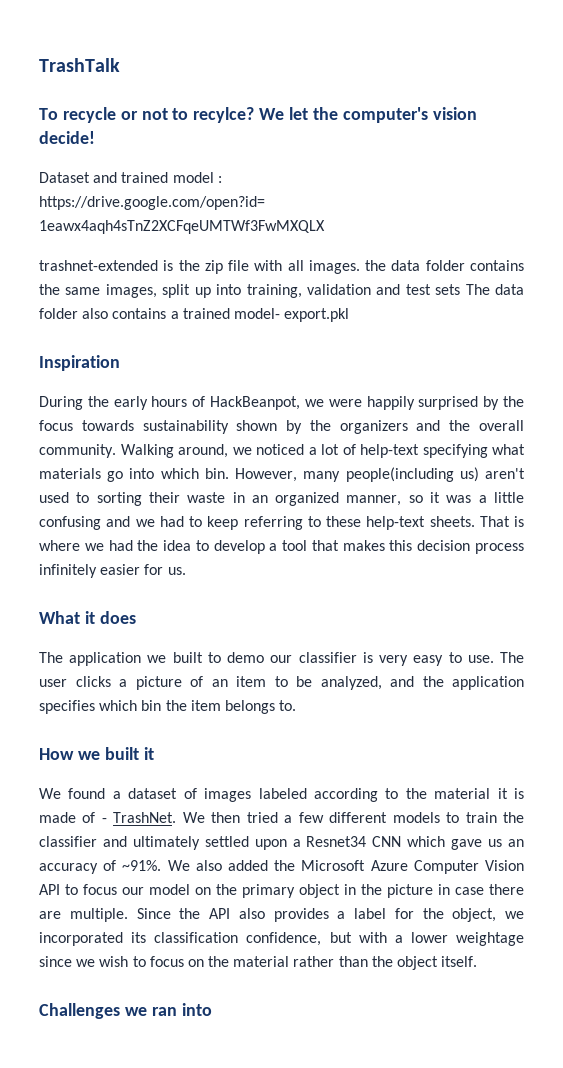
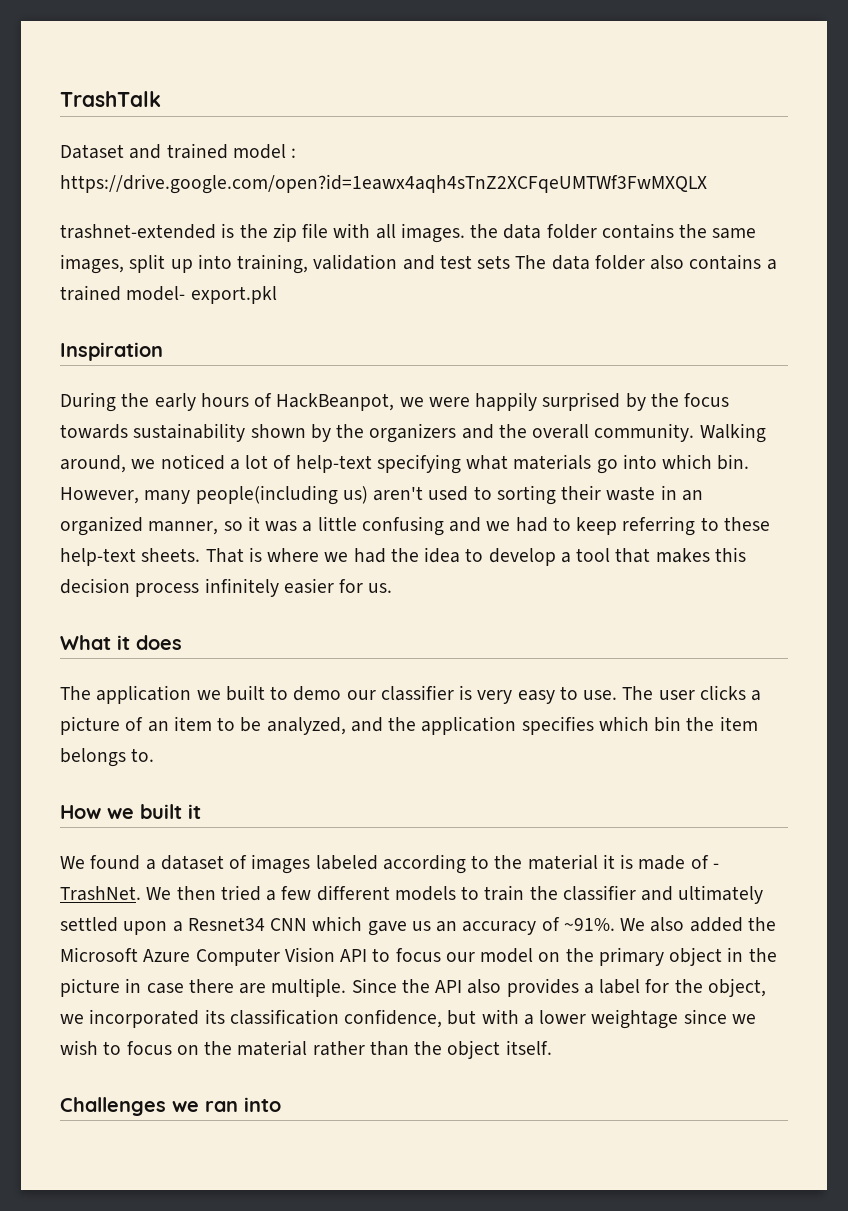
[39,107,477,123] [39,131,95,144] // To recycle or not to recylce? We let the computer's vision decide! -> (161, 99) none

──────────

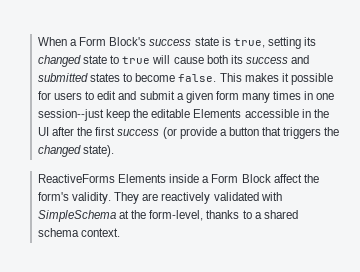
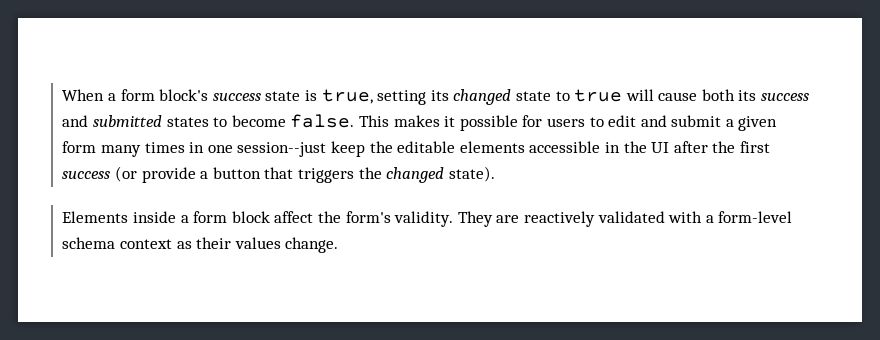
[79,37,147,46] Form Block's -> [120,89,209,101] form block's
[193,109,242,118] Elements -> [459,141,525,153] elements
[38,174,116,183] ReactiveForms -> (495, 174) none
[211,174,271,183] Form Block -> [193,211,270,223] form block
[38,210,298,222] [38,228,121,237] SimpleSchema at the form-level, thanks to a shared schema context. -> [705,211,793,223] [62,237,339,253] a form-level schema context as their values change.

──────────

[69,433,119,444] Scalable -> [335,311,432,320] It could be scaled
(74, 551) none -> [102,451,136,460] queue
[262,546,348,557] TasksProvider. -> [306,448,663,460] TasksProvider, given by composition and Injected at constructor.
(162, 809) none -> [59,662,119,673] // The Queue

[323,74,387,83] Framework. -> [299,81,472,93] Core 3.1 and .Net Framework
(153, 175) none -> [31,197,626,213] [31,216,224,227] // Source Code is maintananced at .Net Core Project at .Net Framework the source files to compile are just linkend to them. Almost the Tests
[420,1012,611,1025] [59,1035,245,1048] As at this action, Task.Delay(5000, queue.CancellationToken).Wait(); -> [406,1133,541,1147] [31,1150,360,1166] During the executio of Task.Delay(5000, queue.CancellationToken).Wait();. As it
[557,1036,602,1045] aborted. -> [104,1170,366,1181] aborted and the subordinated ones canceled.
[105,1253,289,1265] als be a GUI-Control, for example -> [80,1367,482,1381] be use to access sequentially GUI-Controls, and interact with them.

──────────

# Exercise requirements:
Would you filter the records and copy each line that contains the word "them"?

# Your response:
(153, 175) none -> [31,197,626,213] [31,216,224,227] // Source Code is maintananced at .Net Core Project at .Net Framework the source files to compile are just linkend to them. Almost the Tests
[105,1253,289,1265] als be a GUI-Control, for example -> [80,1367,482,1381] be use to access sequentially GUI-Controls, and interact with them.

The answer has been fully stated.